Let's say dividends don't exist, and will NEVER do, for all companies in the world.

What would stocks then be worth?

The stock could be valued according to the book value. Maybe more if the company has any usefulness (for example a media company) for the owner.

Besides that, would stocks have any value at all for the shareholders?

Some people claim that shareholders could still get profits from capital gain, but could there be any capital gain without dividends?

Again: I'm talking about a theoretical situation where absolutely no dividend would ever be paid. It's completely different than not paying dividend for 50 years or so.

Again²: my question is different than the one suggested. Here I assume dividends (or any other form of capital like share repurchase) will never be paid. I know this is not possible in reality, and this is only a theoretical situation. So why am I asking this question? Because some people claim that investors only need to care about the increase of the stock's price. IMO, the price of a stock can't increase if there is no other form of capital gain.

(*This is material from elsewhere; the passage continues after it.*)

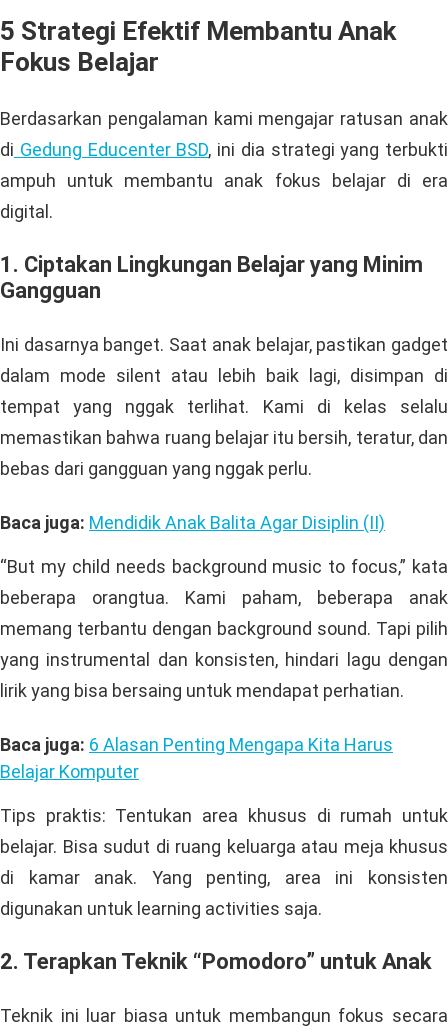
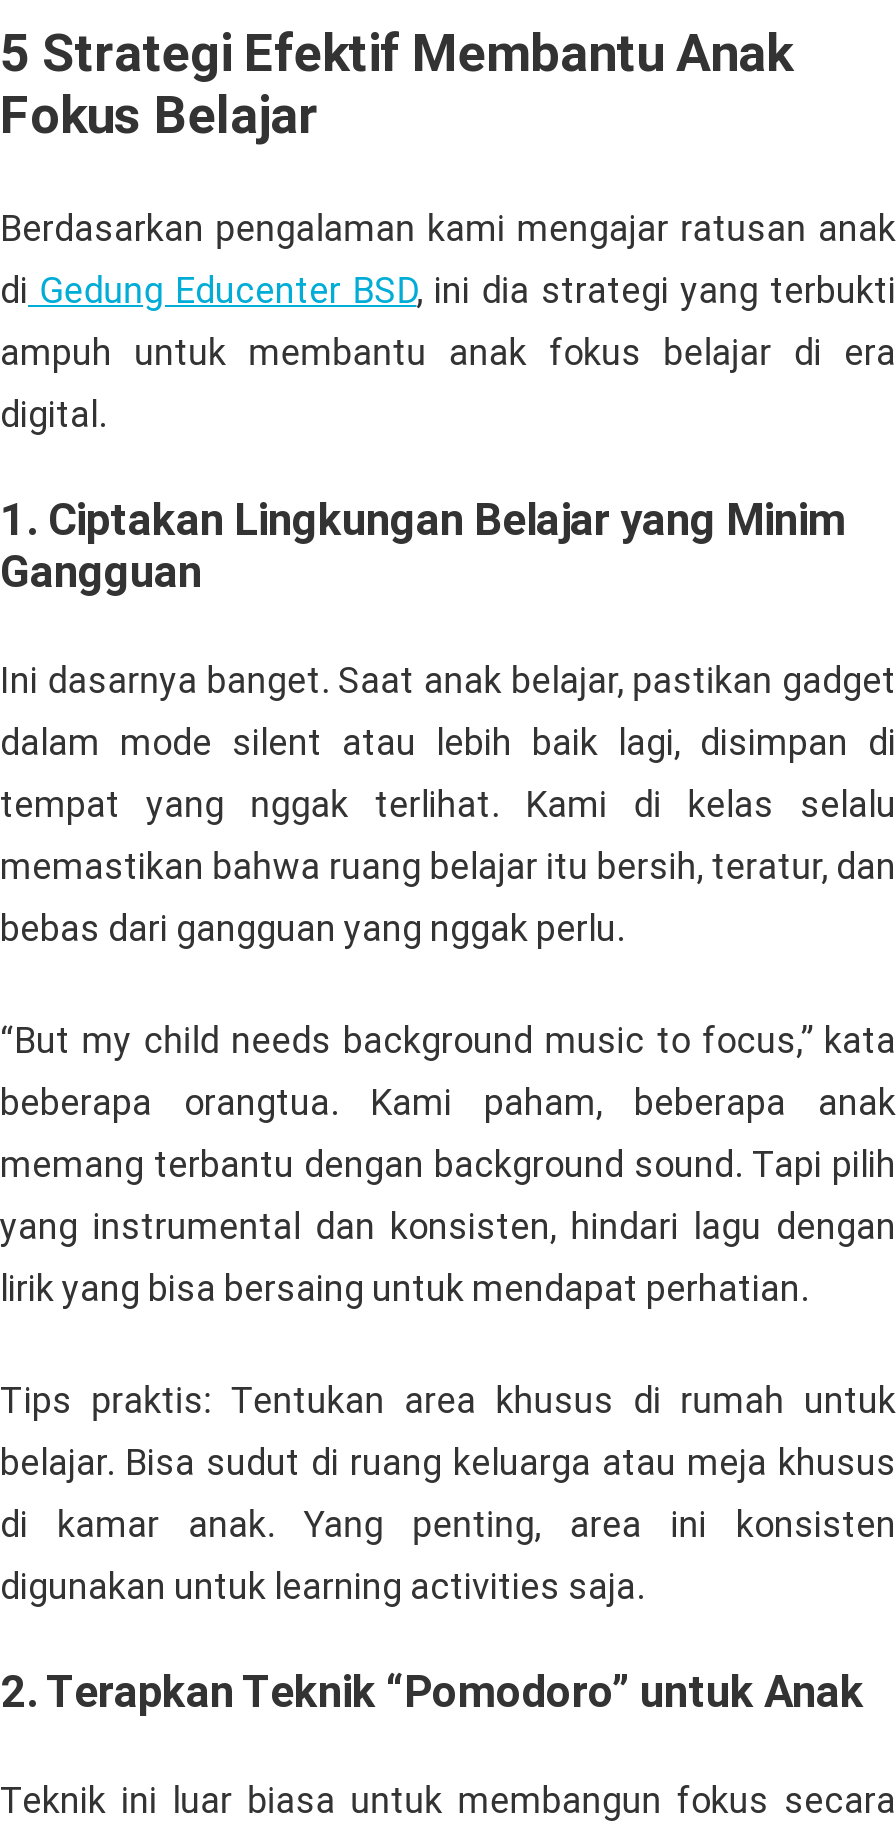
[0,512,385,532] Baca juga: Mendidik Anak Balita Agar Disiplin (II) -> none
[0,734,393,782] Baca juga: 6 Alasan Penting Mengapa Kita Harus | Belajar Komputer -> none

And I should have been more clear about the dividends. What I meant is any form of returning capital to the shareholders. So the shareholders could only get a gain from the increasing stock's price. I believe this is in fact, not possible in the long term (as Chris said in his point 3).

Edit: I wonder if the people who marked it as duplicate even read it..

marked as duplicate by Dheer, user32479, Victor, JoeTaxpayer Feb 26 '16 at 0:51

This question has been asked before and already has an answer. If those answers do not fully address your question, please ask a new question.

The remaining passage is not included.